BEGIN Records to use

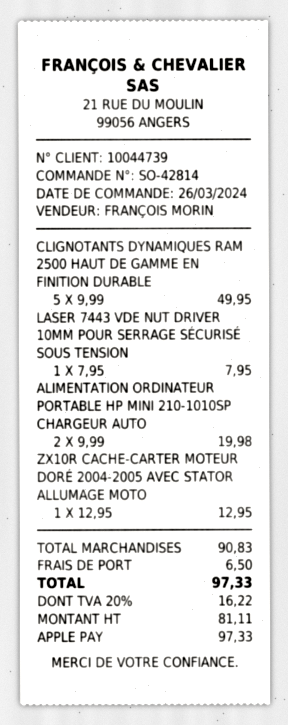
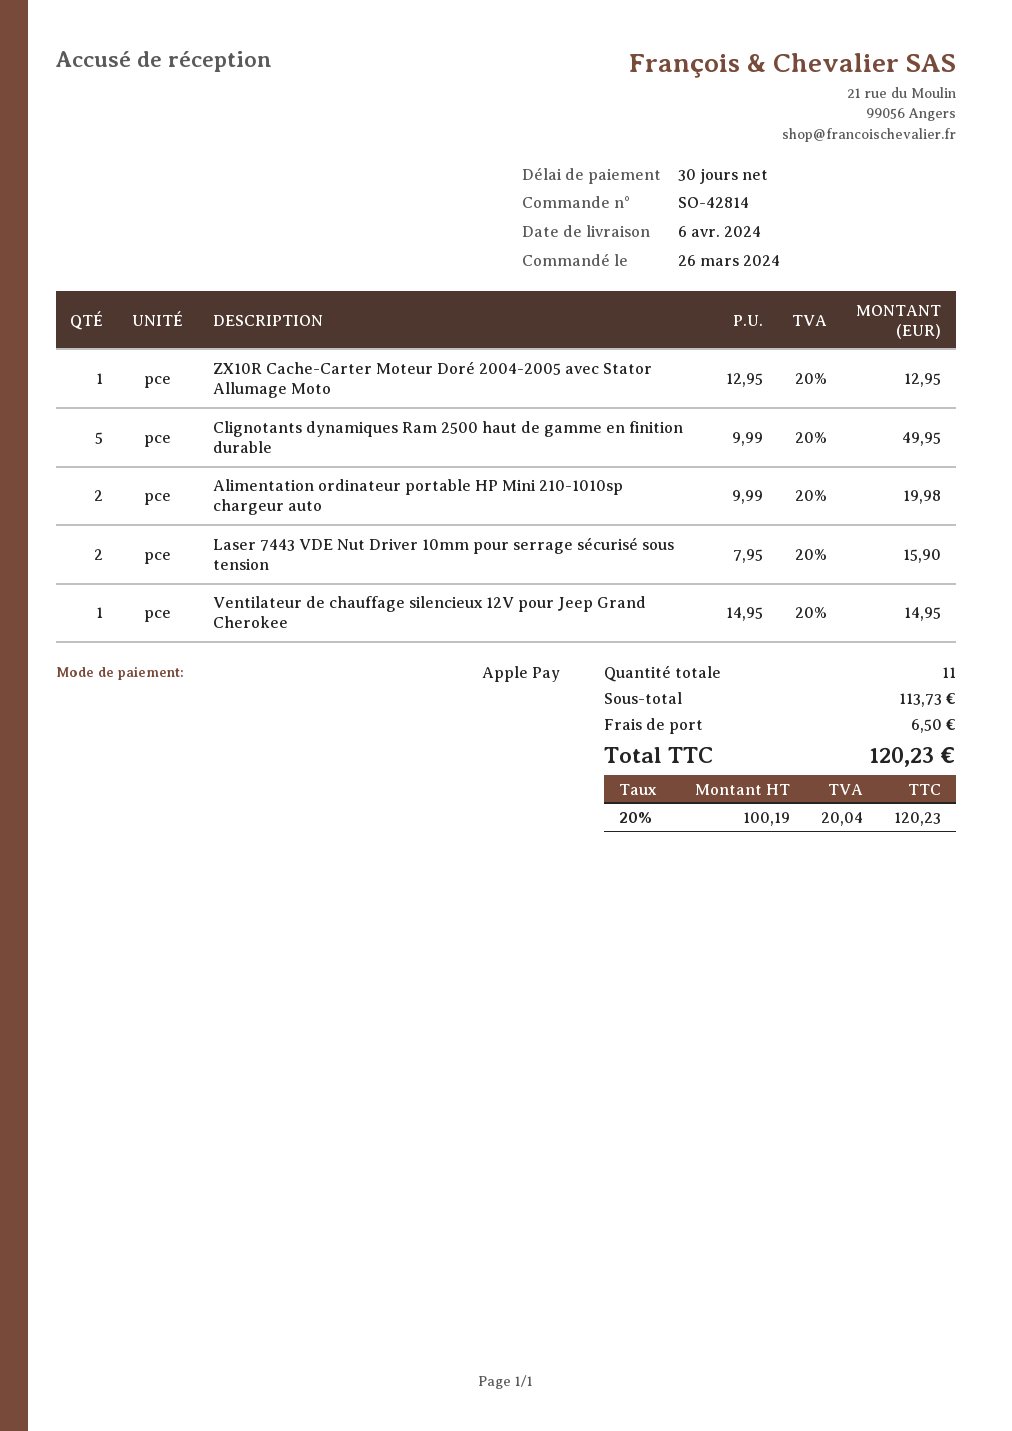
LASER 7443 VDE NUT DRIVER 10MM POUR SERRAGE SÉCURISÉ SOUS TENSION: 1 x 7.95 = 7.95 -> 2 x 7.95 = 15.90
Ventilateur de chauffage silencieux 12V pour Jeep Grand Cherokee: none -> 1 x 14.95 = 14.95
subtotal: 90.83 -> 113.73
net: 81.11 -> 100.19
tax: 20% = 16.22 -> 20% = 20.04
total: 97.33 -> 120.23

END Records to use
BEGIN Records to use

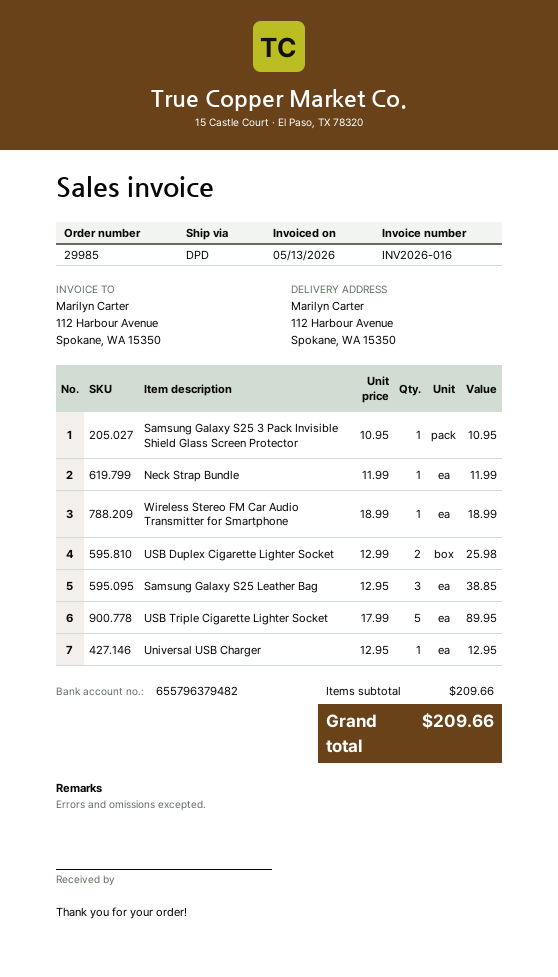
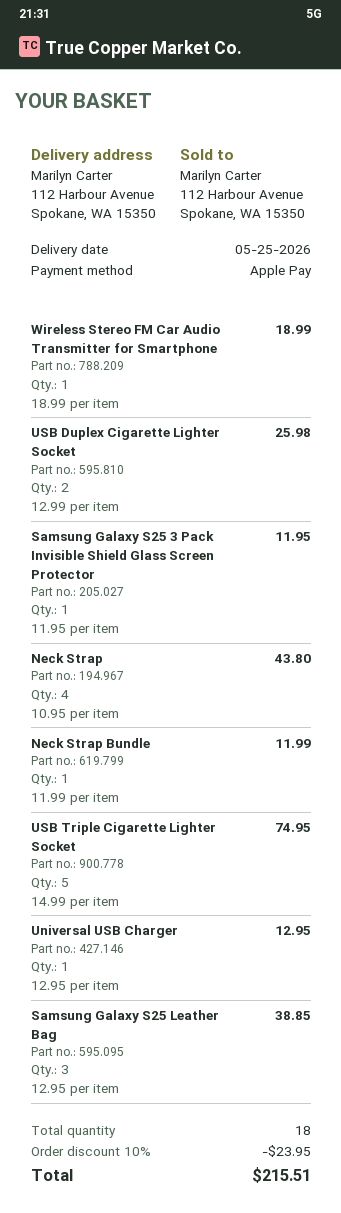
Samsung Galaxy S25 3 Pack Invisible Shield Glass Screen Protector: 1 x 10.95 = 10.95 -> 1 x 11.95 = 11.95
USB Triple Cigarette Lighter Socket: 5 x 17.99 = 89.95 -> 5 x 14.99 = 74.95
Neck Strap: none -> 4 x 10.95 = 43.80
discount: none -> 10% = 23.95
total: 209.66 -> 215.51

END Records to use
BEGIN Records to use

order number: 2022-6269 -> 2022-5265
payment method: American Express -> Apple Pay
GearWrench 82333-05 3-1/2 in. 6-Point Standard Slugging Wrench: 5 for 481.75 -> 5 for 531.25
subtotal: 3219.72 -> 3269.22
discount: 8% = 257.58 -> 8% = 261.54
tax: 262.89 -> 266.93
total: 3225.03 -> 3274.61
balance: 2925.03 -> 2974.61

END Records to use

(Instructions to follow) In your answer, include only the lines above starting at the line that holds "LASER 7443 VDE" and ending at the line that holds "total: 97.33 -> 120.23", copied exactly.

(Solved exercise)
LASER 7443 VDE NUT DRIVER 10MM POUR SERRAGE SÉCURISÉ SOUS TENSION: 1 x 7.95 = 7.95 -> 2 x 7.95 = 15.90
Ventilateur de chauffage silencieux 12V pour Jeep Grand Cherokee: none -> 1 x 14.95 = 14.95
subtotal: 90.83 -> 113.73
net: 81.11 -> 100.19
tax: 20% = 16.22 -> 20% = 20.04
total: 97.33 -> 120.23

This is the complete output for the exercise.